A key role in the piece is Mary Magdalene – sung brilliantly by Mary Bevan. Indeed, the piece could easily have been called the Mary Passion. In her soaring and complex vocal lines, she acts a narrator, commentator, and at times a character involved in the action, as in the Peter denial scene. This raises another oddity of the whole story – why does Peter, who denied Christ three times (here to the accompaniment of blasts from the horns and trumpets in Sally Beamish’s score) end up being hailed as the very foundation of the Christian church. whereas Judas, who is preordained to do the complete opposite of denying Christ, is forever condemned. Questions, questions. Mary Magdalene has the same thought. At the end, she remains alone on stage asking the obvious question, ‘If he can’t be saved, who can be saved? If he can’t be forgiven, who can be forgiven?’. Good question.
Sally Beamish clearly relished the instrumental colours of the period instruments of the OAE, to which was added modern percussion, including a purpose-made Judas Chime, intended to depict Judas’s 30 pieces of silver, rather tamely crashing to the ground at the key moment. The musical language drew on Baroque influences, notably in the technical forms of chaccone, fugue, recitative etc, but also including the more esoteric sounds of African drums and chant. I wasn’t clear when the orchestral score actually started – a rather anarchic tuning up turned imperceptively into the first, discordant, sounds of the piece.

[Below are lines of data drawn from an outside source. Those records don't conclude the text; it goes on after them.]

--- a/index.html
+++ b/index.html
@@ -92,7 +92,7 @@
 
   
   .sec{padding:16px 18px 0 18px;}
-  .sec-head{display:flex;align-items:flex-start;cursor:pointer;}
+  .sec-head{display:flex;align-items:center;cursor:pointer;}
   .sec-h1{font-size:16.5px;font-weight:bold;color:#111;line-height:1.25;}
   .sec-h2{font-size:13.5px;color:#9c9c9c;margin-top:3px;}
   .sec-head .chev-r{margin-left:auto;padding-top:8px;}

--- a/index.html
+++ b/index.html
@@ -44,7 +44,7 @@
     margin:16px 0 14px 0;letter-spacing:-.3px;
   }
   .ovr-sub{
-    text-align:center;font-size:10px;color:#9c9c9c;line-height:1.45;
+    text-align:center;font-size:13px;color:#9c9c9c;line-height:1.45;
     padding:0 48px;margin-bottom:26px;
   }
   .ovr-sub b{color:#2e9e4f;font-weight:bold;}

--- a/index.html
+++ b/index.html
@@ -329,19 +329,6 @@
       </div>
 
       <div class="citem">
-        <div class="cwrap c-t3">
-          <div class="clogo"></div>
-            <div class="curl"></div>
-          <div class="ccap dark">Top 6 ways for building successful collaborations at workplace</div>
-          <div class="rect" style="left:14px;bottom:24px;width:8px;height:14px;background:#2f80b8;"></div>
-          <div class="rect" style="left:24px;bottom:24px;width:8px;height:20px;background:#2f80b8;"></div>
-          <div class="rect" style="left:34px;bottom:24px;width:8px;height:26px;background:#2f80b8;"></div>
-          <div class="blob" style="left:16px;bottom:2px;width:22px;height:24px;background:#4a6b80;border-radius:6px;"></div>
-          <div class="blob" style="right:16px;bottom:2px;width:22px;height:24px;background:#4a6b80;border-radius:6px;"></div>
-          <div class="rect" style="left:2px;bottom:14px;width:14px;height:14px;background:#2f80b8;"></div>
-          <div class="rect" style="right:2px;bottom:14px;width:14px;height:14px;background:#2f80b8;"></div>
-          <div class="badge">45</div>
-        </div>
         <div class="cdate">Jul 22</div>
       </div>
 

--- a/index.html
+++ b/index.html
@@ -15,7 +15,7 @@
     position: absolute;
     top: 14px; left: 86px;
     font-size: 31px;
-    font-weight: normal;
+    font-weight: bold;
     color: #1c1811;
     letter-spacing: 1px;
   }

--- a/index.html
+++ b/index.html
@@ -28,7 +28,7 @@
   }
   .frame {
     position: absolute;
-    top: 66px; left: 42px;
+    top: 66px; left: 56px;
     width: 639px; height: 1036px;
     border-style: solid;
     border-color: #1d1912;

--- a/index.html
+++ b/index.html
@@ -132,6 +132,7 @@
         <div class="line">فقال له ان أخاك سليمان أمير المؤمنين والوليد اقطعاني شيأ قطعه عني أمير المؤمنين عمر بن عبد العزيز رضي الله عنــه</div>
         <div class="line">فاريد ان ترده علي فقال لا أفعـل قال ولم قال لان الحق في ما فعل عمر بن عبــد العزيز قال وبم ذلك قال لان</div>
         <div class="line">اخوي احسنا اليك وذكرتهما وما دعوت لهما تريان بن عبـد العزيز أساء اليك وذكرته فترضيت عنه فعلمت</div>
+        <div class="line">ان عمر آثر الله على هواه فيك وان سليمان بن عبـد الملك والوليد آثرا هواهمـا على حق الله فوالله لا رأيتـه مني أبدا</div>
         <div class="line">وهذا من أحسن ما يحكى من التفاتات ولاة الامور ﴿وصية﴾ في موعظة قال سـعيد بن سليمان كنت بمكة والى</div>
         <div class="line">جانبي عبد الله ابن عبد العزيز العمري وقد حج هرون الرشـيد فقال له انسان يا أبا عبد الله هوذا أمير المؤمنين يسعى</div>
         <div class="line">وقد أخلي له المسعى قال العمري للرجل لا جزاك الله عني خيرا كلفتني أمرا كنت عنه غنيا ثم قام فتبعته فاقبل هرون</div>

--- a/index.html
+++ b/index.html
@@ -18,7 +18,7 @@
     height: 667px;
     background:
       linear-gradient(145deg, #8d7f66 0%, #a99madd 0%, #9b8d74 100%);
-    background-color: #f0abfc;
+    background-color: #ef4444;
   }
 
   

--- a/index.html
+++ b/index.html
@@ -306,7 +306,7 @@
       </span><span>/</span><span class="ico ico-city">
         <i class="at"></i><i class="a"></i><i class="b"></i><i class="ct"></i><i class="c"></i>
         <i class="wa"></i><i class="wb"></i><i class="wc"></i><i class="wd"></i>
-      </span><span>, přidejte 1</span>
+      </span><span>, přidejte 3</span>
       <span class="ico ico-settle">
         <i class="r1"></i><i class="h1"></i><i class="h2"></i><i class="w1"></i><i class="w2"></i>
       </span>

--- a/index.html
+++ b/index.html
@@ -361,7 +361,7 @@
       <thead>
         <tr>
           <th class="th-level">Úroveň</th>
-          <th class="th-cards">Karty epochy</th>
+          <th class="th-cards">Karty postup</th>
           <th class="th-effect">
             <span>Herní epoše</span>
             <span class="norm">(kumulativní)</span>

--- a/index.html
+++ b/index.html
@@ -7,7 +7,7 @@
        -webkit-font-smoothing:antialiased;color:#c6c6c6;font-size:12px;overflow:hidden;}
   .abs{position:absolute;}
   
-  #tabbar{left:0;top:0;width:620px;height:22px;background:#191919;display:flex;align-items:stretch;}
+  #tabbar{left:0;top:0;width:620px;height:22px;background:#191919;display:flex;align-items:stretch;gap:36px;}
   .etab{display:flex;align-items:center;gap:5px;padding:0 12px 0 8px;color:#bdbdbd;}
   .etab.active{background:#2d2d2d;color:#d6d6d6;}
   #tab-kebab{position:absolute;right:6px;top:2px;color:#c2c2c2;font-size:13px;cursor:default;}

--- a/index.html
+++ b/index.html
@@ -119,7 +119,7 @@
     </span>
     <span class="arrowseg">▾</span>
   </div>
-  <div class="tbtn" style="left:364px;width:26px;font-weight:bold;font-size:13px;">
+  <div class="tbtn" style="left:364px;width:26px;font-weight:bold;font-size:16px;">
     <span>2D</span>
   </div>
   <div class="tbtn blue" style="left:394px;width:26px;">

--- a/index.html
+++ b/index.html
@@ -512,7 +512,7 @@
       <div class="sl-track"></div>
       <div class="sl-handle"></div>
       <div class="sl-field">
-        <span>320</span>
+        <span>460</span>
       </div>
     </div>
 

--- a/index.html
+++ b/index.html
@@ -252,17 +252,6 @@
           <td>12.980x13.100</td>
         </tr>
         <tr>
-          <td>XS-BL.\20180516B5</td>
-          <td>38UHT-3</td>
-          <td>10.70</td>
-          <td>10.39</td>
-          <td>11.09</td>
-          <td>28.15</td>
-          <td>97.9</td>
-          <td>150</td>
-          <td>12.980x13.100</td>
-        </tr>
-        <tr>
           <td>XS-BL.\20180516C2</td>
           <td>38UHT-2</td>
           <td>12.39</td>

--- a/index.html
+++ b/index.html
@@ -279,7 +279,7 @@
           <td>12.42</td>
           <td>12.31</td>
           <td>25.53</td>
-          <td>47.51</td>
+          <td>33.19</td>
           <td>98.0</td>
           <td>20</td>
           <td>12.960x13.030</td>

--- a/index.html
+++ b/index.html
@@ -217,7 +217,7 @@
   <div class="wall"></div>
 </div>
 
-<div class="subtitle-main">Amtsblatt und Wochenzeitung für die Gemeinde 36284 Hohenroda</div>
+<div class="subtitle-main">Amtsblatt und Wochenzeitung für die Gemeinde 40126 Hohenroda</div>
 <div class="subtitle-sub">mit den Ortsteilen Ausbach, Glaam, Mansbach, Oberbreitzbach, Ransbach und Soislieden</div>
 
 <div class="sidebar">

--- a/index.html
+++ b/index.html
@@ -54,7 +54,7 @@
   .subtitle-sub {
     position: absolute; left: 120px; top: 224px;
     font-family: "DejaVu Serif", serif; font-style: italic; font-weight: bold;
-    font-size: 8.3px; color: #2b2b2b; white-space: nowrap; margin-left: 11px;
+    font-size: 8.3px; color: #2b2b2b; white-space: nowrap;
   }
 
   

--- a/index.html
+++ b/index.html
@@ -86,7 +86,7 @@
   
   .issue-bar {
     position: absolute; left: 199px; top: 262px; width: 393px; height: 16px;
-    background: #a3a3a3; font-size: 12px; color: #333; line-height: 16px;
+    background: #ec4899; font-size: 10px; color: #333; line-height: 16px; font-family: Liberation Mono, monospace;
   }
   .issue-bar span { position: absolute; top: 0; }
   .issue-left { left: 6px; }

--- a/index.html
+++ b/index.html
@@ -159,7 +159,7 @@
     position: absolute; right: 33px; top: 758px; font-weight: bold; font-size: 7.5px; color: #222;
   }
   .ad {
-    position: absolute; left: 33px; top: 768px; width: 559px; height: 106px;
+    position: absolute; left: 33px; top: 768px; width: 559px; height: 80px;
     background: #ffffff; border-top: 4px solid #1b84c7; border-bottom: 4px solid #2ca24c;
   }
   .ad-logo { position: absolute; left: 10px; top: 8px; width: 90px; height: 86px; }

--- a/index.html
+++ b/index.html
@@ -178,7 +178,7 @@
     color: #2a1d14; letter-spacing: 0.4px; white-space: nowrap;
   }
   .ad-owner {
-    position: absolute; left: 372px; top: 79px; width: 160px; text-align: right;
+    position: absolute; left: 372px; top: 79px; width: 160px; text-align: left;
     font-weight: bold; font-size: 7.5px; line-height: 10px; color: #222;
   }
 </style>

Conductor Nicholas McGegan kept things together admirably, aided by the magnificent playing by the OAE, notably Luise Buchberger, cello, Lisa Beznosiuk, flute, and Elizabeth Kenny, archlute. Alongside Mary Bevan was American tenor Brenden Gunnell as the tortured Judas and baritone Roderick Williams as a sympathetic Jesus. The eleven singers of the choir doubled other roles, including Peter, the combined figure of God and the Devil, Ciaphas, and the two thieves.